▸ **PROBLEM TO WORK ON**
Restate all of the entries exactly, dropping any pictures they hold.

===== INFORMATION

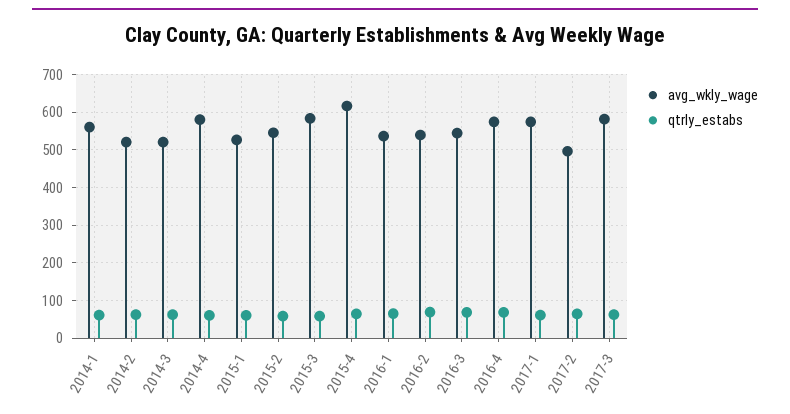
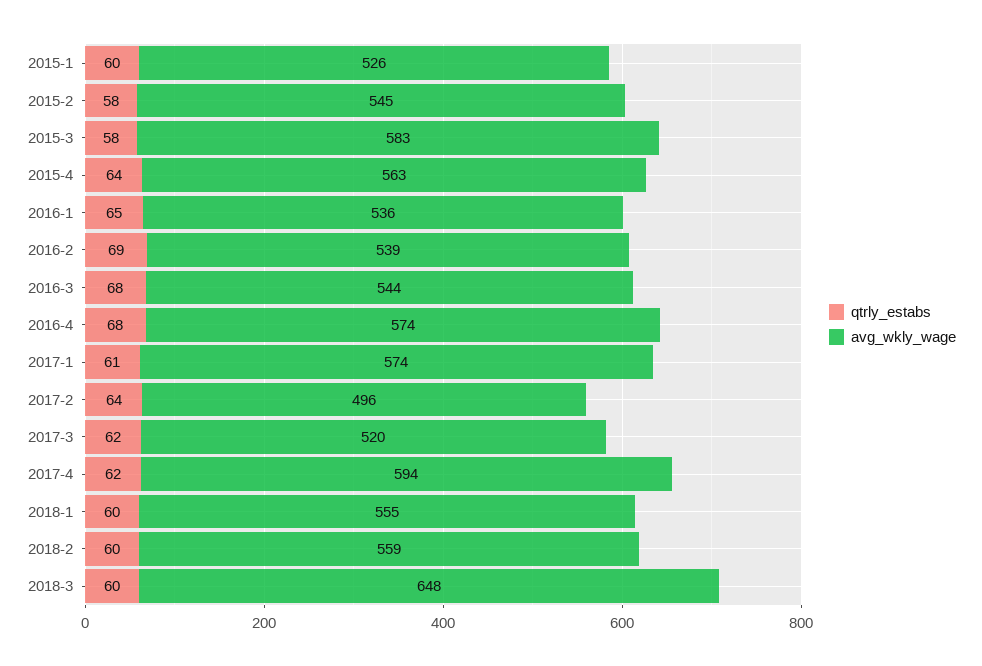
avg_wkly_wage, 2014-1: 560 -> none
qtrly_estabs, 2014-1: 60 -> none
avg_wkly_wage, 2014-2: 520 -> none
qtrly_estabs, 2014-2: 60 -> none
avg_wkly_wage, 2014-3: 520 -> none
qtrly_estabs, 2014-3: 60 -> none
avg_wkly_wage, 2014-4: 580 -> none
qtrly_estabs, 2014-4: 60 -> none
avg_wkly_wage, 2015-4: 620 -> 563
avg_wkly_wage, 2017-3: 580 -> 520
qtrly_estabs, 2017-4: none -> 62
avg_wkly_wage, 2017-4: none -> 594
qtrly_estabs, 2018-1: none -> 60
avg_wkly_wage, 2018-1: none -> 555
qtrly_estabs, 2018-2: none -> 60
avg_wkly_wage, 2018-2: none -> 559
qtrly_estabs, 2018-3: none -> 60
avg_wkly_wage, 2018-3: none -> 648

==========

▸ **SOLUTION FOR THIS PROBLEM**
avg_wkly_wage, 2014-1: 560 -> none
qtrly_estabs, 2014-1: 60 -> none
avg_wkly_wage, 2014-2: 520 -> none
qtrly_estabs, 2014-2: 60 -> none
avg_wkly_wage, 2014-3: 520 -> none
qtrly_estabs, 2014-3: 60 -> none
avg_wkly_wage, 2014-4: 580 -> none
qtrly_estabs, 2014-4: 60 -> none
avg_wkly_wage, 2015-4: 620 -> 563
avg_wkly_wage, 2017-3: 580 -> 520
qtrly_estabs, 2017-4: none -> 62
avg_wkly_wage, 2017-4: none -> 594
qtrly_estabs, 2018-1: none -> 60
avg_wkly_wage, 2018-1: none -> 555
qtrly_estabs, 2018-2: none -> 60
avg_wkly_wage, 2018-2: none -> 559
qtrly_estabs, 2018-3: none -> 60
avg_wkly_wage, 2018-3: none -> 648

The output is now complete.